**WHAT YOU HAVE TO DO**. Locate all lines in the data below that hold "overflow" and show them.

RECORDS TO PROCESS Block Start

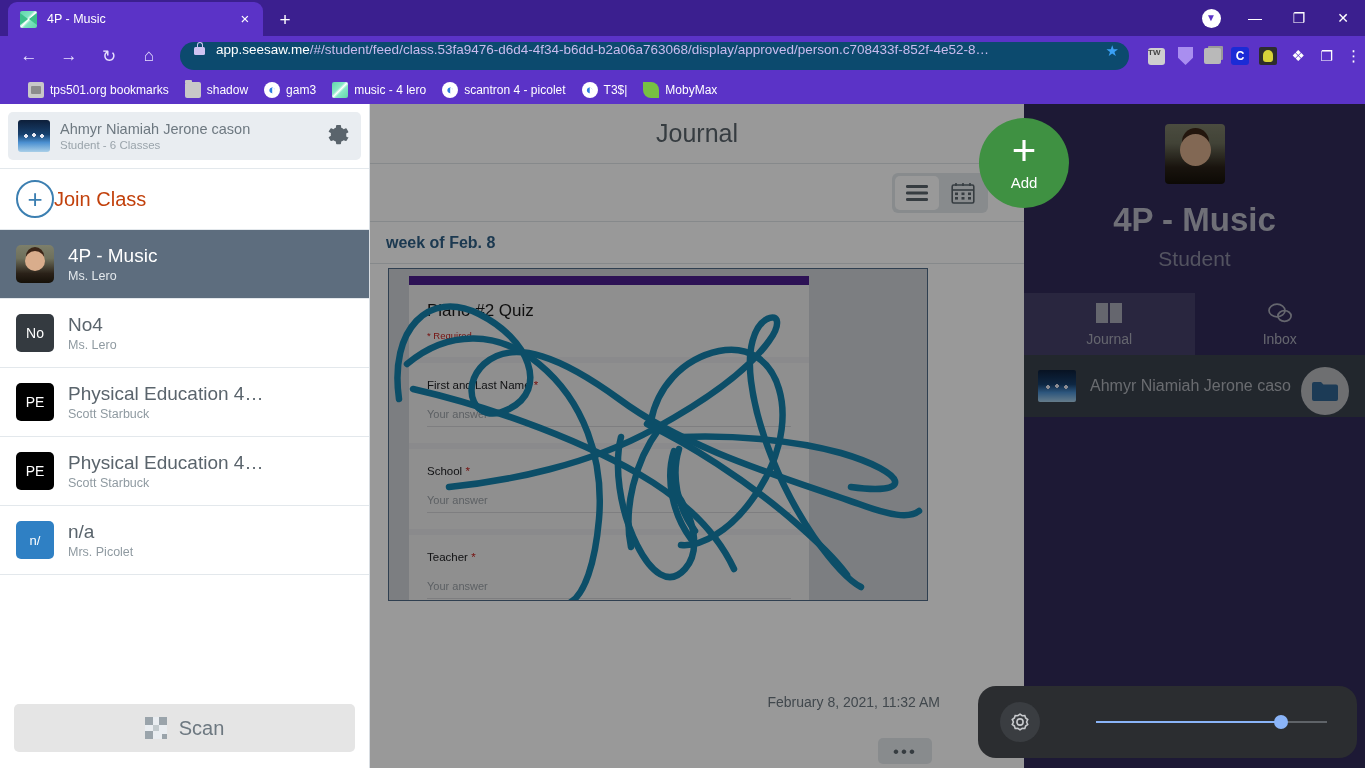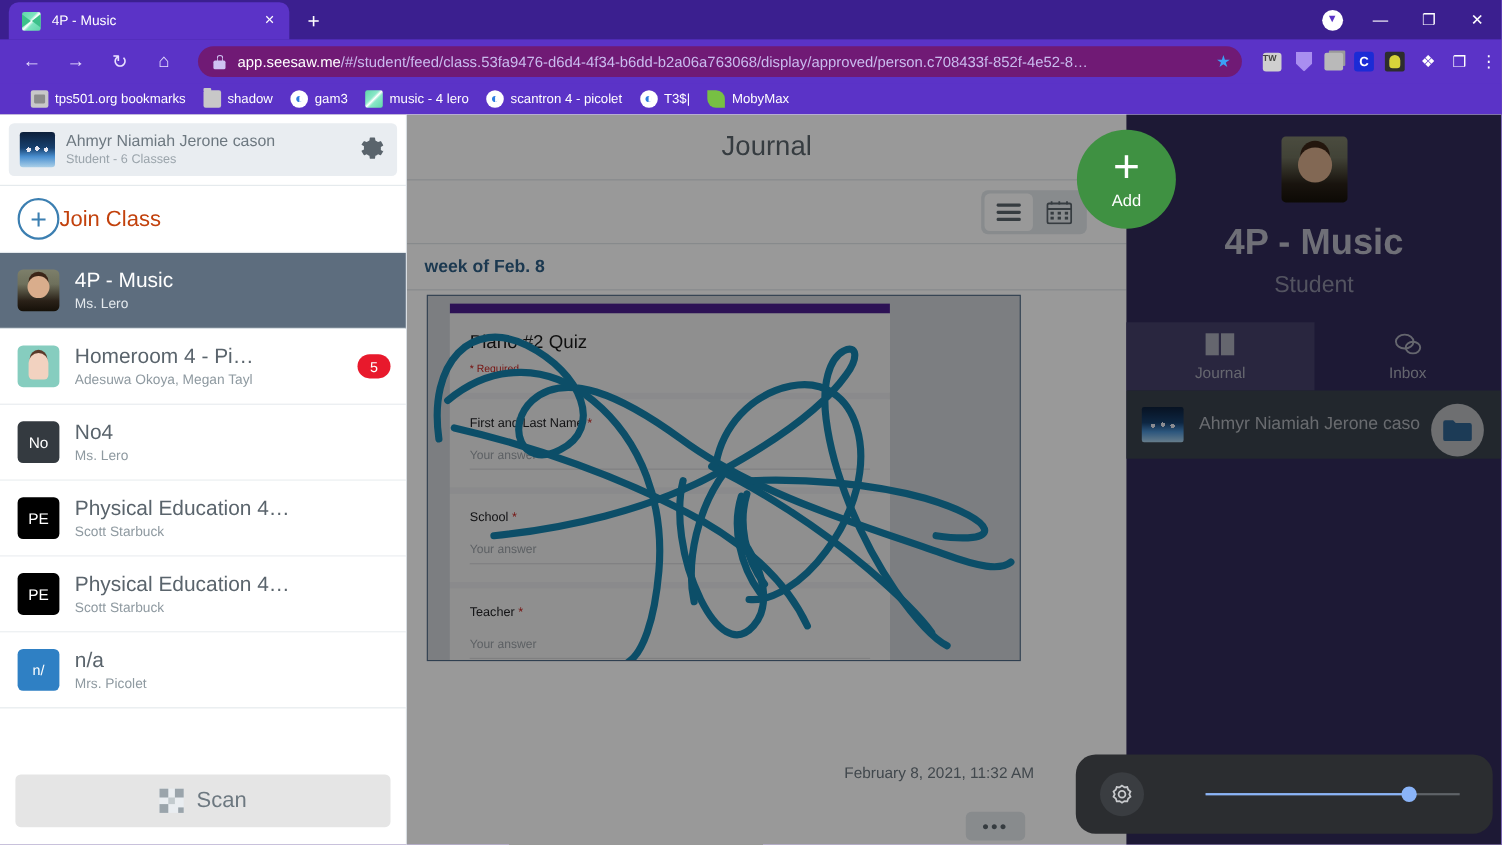--- a/index.html
+++ b/index.html
@@ -65,22 +65,22 @@
     background: #5b33c7; display: flex; align-items: center;
   }
   .nav-btn {
     width: 34px; height: 34px; margin-left: 6px; color: #e8e0ff;
     display: flex; align-items: center; justify-content: center;
     font-size: 17px; border-radius: 50%;
   }
   .nav-btn.first { margin-left: 12px; }
   .omnibox {
     flex: 1 1 auto; height: 28px; margin: 0 10px 0 14px;
-    background: #701a75; border-radius: 14px;
-    display: flex; align-items: center; padding: 0 10px 0 14px; position: relative;
+    background: #0c4a6e; border-radius: 14px;
+    display: flex; align-items: flex-start; padding: 0 10px 0 14px; position: relative;
   }
   .lock-icon { width: 11px; height: 13px; position: relative; flex: 0 0 auto; margin-right: 11px; }
   .lock-icon .body { position: absolute; bottom: 0; left: 0; width: 11px; height: 8px; background: #cfc3f2; border-radius: 1.5px; }
   .lock-icon .shackle { position: absolute; top: 0; left: 2.5px; width: 6px; height: 6px; border: 1.6px solid #cfc3f2; border-bottom: none; border-radius: 3px 3px 0 0; }
   .url-text {
     flex: 1 1 auto; font-size: 13.5px; color: #c9bbee; white-space: nowrap;
     overflow: hidden; text-overflow: ellipsis;
   }
   .url-text .host { color: #ffffff; }
   .star-icon { color: #3aa0f5; font-size: 15px; flex: 0 0 auto; margin-left: 8px; }
@@ -587,28 +587,20 @@
 
       <div class="class-list">
         <div class="class-row active">
           <div class="class-ava ava-lero"></div>
           <div class="class-text">
             <div class="class-name">4P - Music</div>
             <div class="class-teachers">Ms. Lero</div>
           </div>
         </div>
         <div class="class-row">
-          <div class="class-ava ava-hr"></div>
-          <div class="class-text">
-            <div class="class-name">Homeroom 4 - Pi…</div>
-            <div class="class-teachers">Adesuwa Okoya,  Megan Tayl</div>
-          </div>
-          <div class="badge">5</div>
-        </div>
-        <div class="class-row">
           <div class="class-ava ava-no">No</div>
           <div class="class-text">
             <div class="class-name">No4</div>
             <div class="class-teachers">Ms. Lero</div>
           </div>
         </div>
         <div class="class-row">
           <div class="class-ava ava-pe">PE</div>
           <div class="class-text">
             <div class="class-name">Physical Education 4…</div>

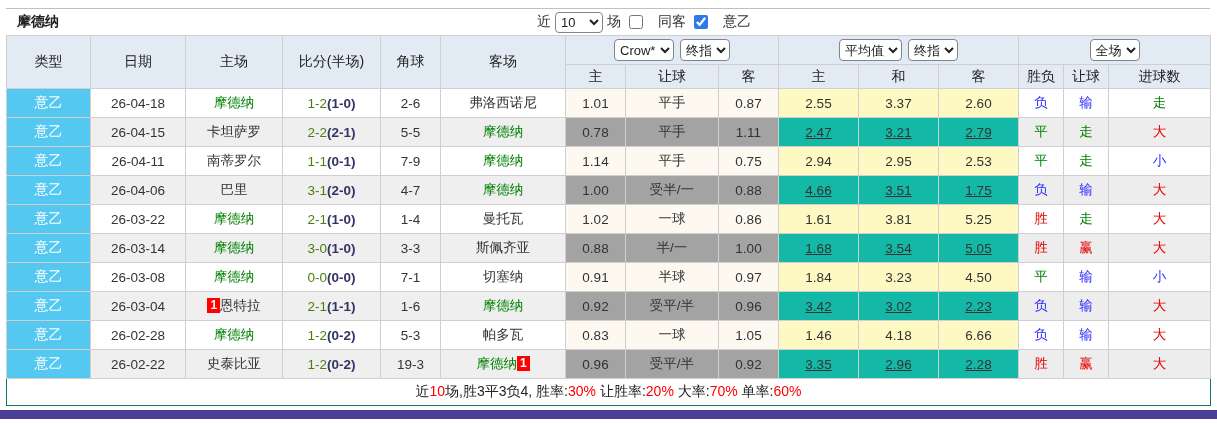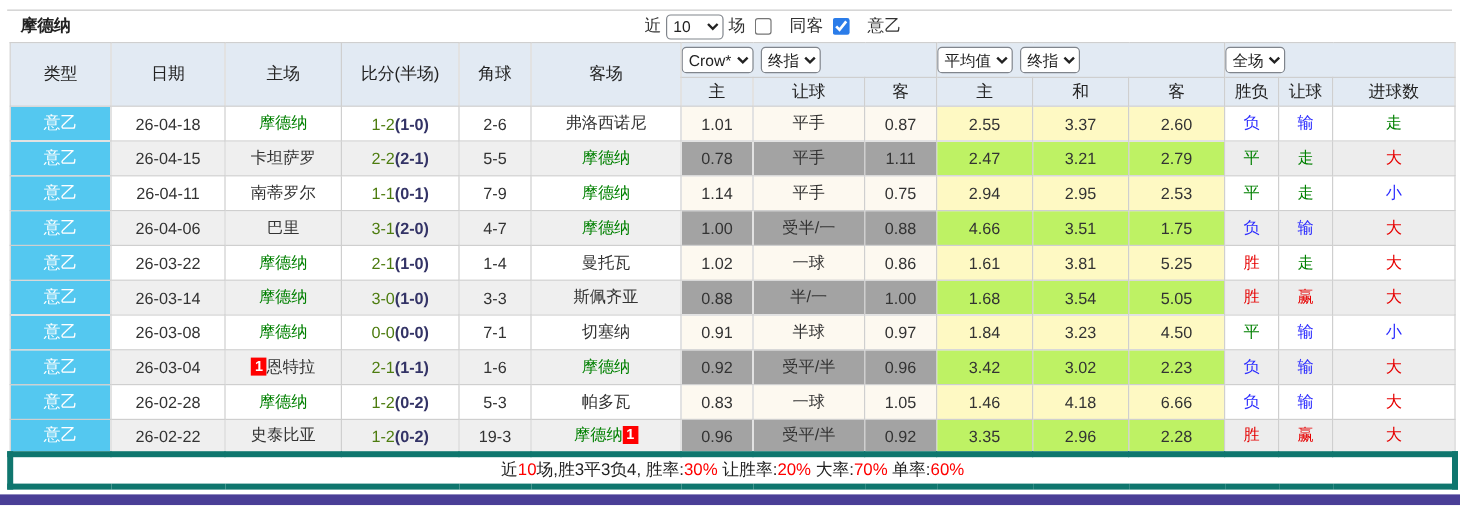--- a/index.html
+++ b/index.html
@@ -24,46 +24,46 @@
     background: #fff; padding: 0 1px;
   }
   .title-bar select { width: 48px; height: 21px; }
 
   
   table { border-collapse: collapse; table-layout: fixed; width: 1204px; padding-left: 14px; }
   th, td { border: 1px solid #cfcfcf; text-align: center; overflow: hidden; white-space: nowrap; }
   thead th { background: #e2eaf3; font-weight: normal; color:#222; font-size: 14px; }
   tr.group-row th { height: 29px; }
   tr.sub-row th { height: 24px; }
-  .sel-wrap { display:flex; align-items:center; gap:6px; }
+  .sel-wrap { display:flex; justify-content:center; align-items:center; gap:6px; }
 
   tbody td { height: 29px; font-size: 13.5px; }
   tr.odd  td { background: #ffffff; }
   tr.even td { background: #efefef; }
   tr.odd  td.c-type, tr.even td.c-type { background: #54c8f0; color: #fff; font-size:14px; }
   tr.odd  td.c-odds { background: #fdf9f0; }
   tr.even td.c-odds { background: #a3a3a3; }
   tr.odd  td.c-avg  { background: #fef9c3; }
-  tr.even td.c-avg  { background: #bef264; }
+  tr.even td.c-avg  { background: #14b8a6; text-decoration: underline; }
   tr.odd  td.c-res  { background: #ffffff; }
   tr.even td.c-res  { background: #ededed; }
 
   .t-red   { color: #e60000; }
   .t-green { color: #008000; }
   .t-blue  { color: #2b2bff; }
   .team-focus { color: #008000; }
   .score-ft { color: #4d7c0f; }
   .score-ht { color: #333366; font-weight: bold; }
   .badge {
     display:inline-block; background:#ff0000; color:#fff;
     font-size:12px; font-weight:bold; line-height:15px;
     padding:0 3px; vertical-align:1px;
   }
 
-  tfoot td { height: 27px; background:#fff; font-size: 14px; color:#222; border:5px solid #0f766e; }
+  tfoot td { height: 27px; background:#fff; font-size: 14px; color:#222; border:1px solid #0f766e; }
   .sum-red { color:#ff0000; }
 
   .bottom-bar { width: 1217px; height: 9px; margin-top: 4px; }
 </style>
 </head>
 <body>
 
 <div class="content">
 
   <div class="title-bar">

RECORDS TO PROCESS Block End

**EXERCISE RESPONSE**.
     overflow: hidden; text-overflow: ellipsis;
   th, td { border: 1px solid #cfcfcf; text-align: center; overflow: hidden; white-space: nowrap; }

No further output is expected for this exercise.